Investment firm CoVenture is at the cutting edge of technology and finance. It provides and manages alternative credit opportunities, and invests in early-stage technology companies. Founded in 2014, the New York City-based multiasset manager focuses on providing capital to emerging businesses that are leveraging technology to create new credit products or markets, innovate existing forms of credit and finance next generation economies. In one recent example, CoVenture is supporting a newly-launched financing product from a Los Angeles-based startup that provides tools for musicians to streamline music and video distribution and collect payments.
Despite investing in new wave fintech companies and novel asset classes, CoVenture’s management companies used to rely on an entry-level accounting application that didn’t offer the functionality and scale needed to manage the complexity of
its internal accounting across multiple lines of business and a growing organizational chart. Allocations of shared expenses across the three lines of business, and profit centers associated with each business, was a difficult and monotonous, manual process. CoVenture resorted to Excel to allocate time that employees spent on various business units, and tie in rent and related expenses, because allocation rules couldn’t be built into their legacy system. Intercompany transactions meant for more time-consuming data entry.
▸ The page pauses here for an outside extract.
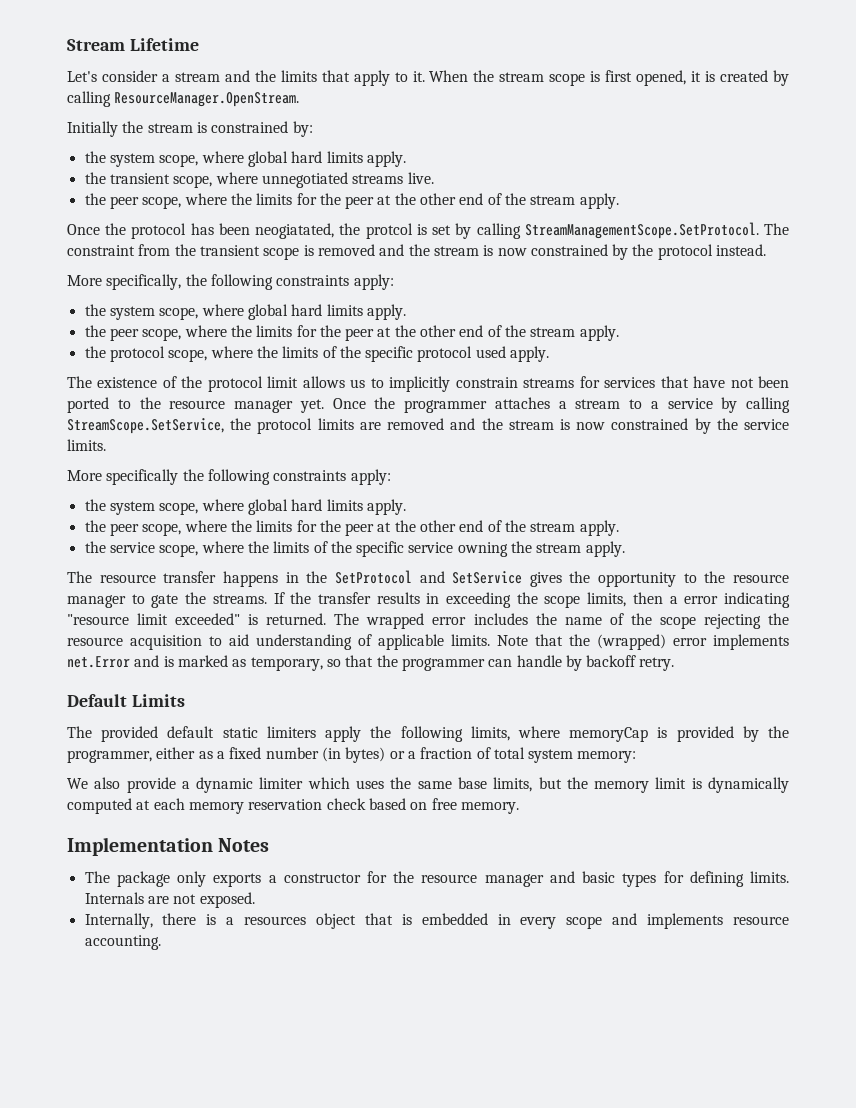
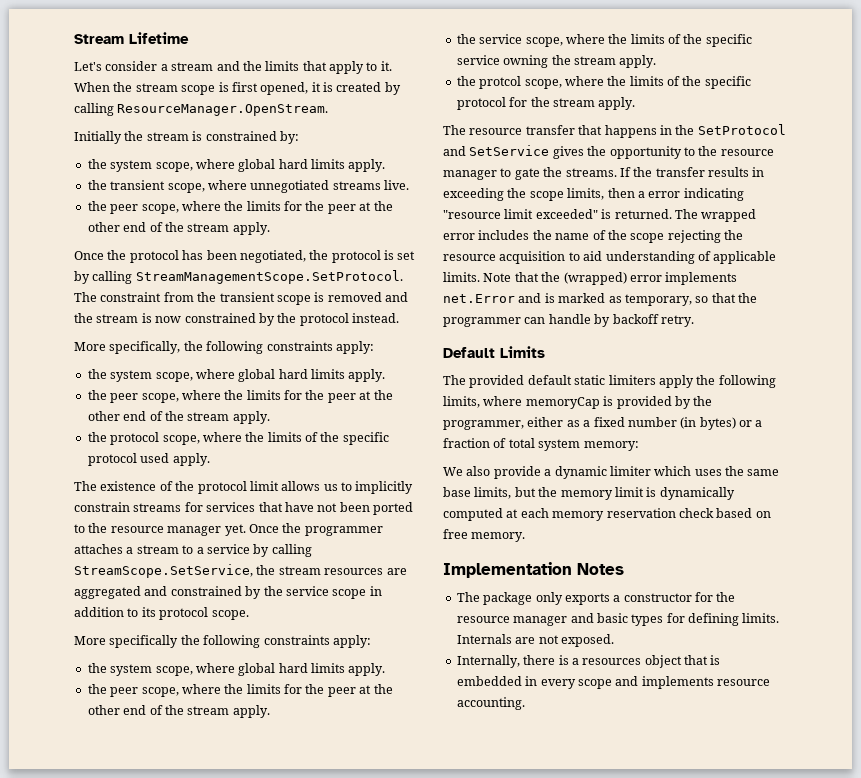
[255,223,413,239] neogiatated, the protcol -> [239,250,381,263] negotiated, the protocol
[257,418,789,434] [67,439,106,451] protocol limits are removed and the stream is now constrained by the service limits. -> [278,566,407,575] [74,586,382,599] [74,607,249,620] stream resources are aggregated and constrained by the service scope in addition to its protocol scope.
(625, 549) none -> [456,76,751,89] [456,97,636,110] // the protcol scope, where the limits of the specific protocol for the stream apply.
(217, 577) none -> [578,125,603,135] that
And because their application lacked multi-entity capabilities, CoVenture had to log in and log out of separate instances of the software to manage financials across multiple entities. “It was just a really tedious and cumbersome process,” said CFO Isaac Strulowitz, who joined CoVenture in 2018. “We quickly realized we needed a new and better solution.”
• Monthly close cut from 50-60 hours a month to as few as 6 hours.
• Automated complex financial management across 30 profit centers.
• New visibility into key metrics to better manage the business.
• More time to focus on strategic initiatives.
Strulowitz and other CoVenture leaders took a look at Sage Intacct on the recommendation of a CoVenture portfolio company and Sage Intacct customer. CoVenture also evaluated Oracle, NetSuite and two solutions tailored for the investment industry, FundCount, and FIS Investran, before selecting Sage Intacct for their management entities. Especially appealing, were the capabilities that Sage Intacct allowed for automated rules-based expense allocations across lines of business, multi-entity financial management, automated intercompany journal entries, dimensions for the general ledger, and customised reporting.
“Almost immediately, the demo made clear that Sage Intacct would solve a lot of our pain points.”
Isaac Strulowitz, CFO, CoVenture
With implementation by CLA (CliftonLarsonAllen), a large audit, tax, and consulting firm and Sage Intacct partner, CoVenture made its move to Sage Intacct in January 2019. It’s paid off with a dramatic leap in financial management efficiency and much improved visibility into key metrics that’s helping CoVenture make better decisions.
With Sage Intacct, the team reduced time needed for closing the books from 50 to 60 hours a month to as few as 6 hours—a 10-fold improvement. “That 50 to 60 hours encompassed everything—the expense allocations that were tedious to do manually in Excel, the processes of booking revenue, the intercompany journal entries, and then accruing for liabilities,” said Strulowitz. Now with 40 to 50 expense allocation rules set up in Sage Intacct, CoVenture has automated a process that was
virtually impossible to do at scale with their legacy system. “If you had hundreds of transactions in a given month, there was just no way to feasibly journalize all of the activity in a painless manner,” Strulowitz said.
“Sage Intacct has been a huge value to us. We close our books much more efficiently allowing us to make more informed decisions. I can focus my time on growing CoVenture, and not worrying about inefficiencies slowing us down.”
Isaac Strulowitz, CFO, CoVenture
The efficiency gains are especially important as new profit centers and projects have grown significantly to about 30 across CoVenture’s lines of businesses. Moreover, the time savings has opened new opportunities to use Sage Intacct to track key metrics such as liquidity and expense ratios, cash flows, and growth. “Before Sage Intacct, we couldn’t truly spend as much time as we wanted drilling down and analyzing what was in front of us because we spent too much time trying to compile everything,” Strulowitz said. “Sage Intacct is allowing us to look at information more clearly, more strategically, and more efficiently than we could previously.”
The result is that CoVenture is able to make informed decisions to guide its business operations. “The information is much more timely now, and that allows us to capture deeper and more meaningful insights that helps us to think more strategically,” Strulowitz said. “Sage Intacct has been a huge value to us. We close our books much more efficiently allowing us to make more informed decisions.” And when specific questions arise, Strulowitz no longer needs to spend hours digging up information from their old system and sorting it in Excel. On demand access to timely, accurate data in Sage Intacct lets him swiftly address inquiries.
“A CFO needs to wear many hats but the most important is being the financial gatekeeper of the firm and focusing on value creation through optimal capital allocation. Now I can focus my time on growing CoVenture, not worrying about inefficiencies slowing us down.”
Isaac Strulowitz, CFO, CoVenture
Because Strulowitz is no longer bogged down in the complexity of a manual close, he’s spending more time on his crucial role of trying to invest the firm’s own capital into value-creating opportunities.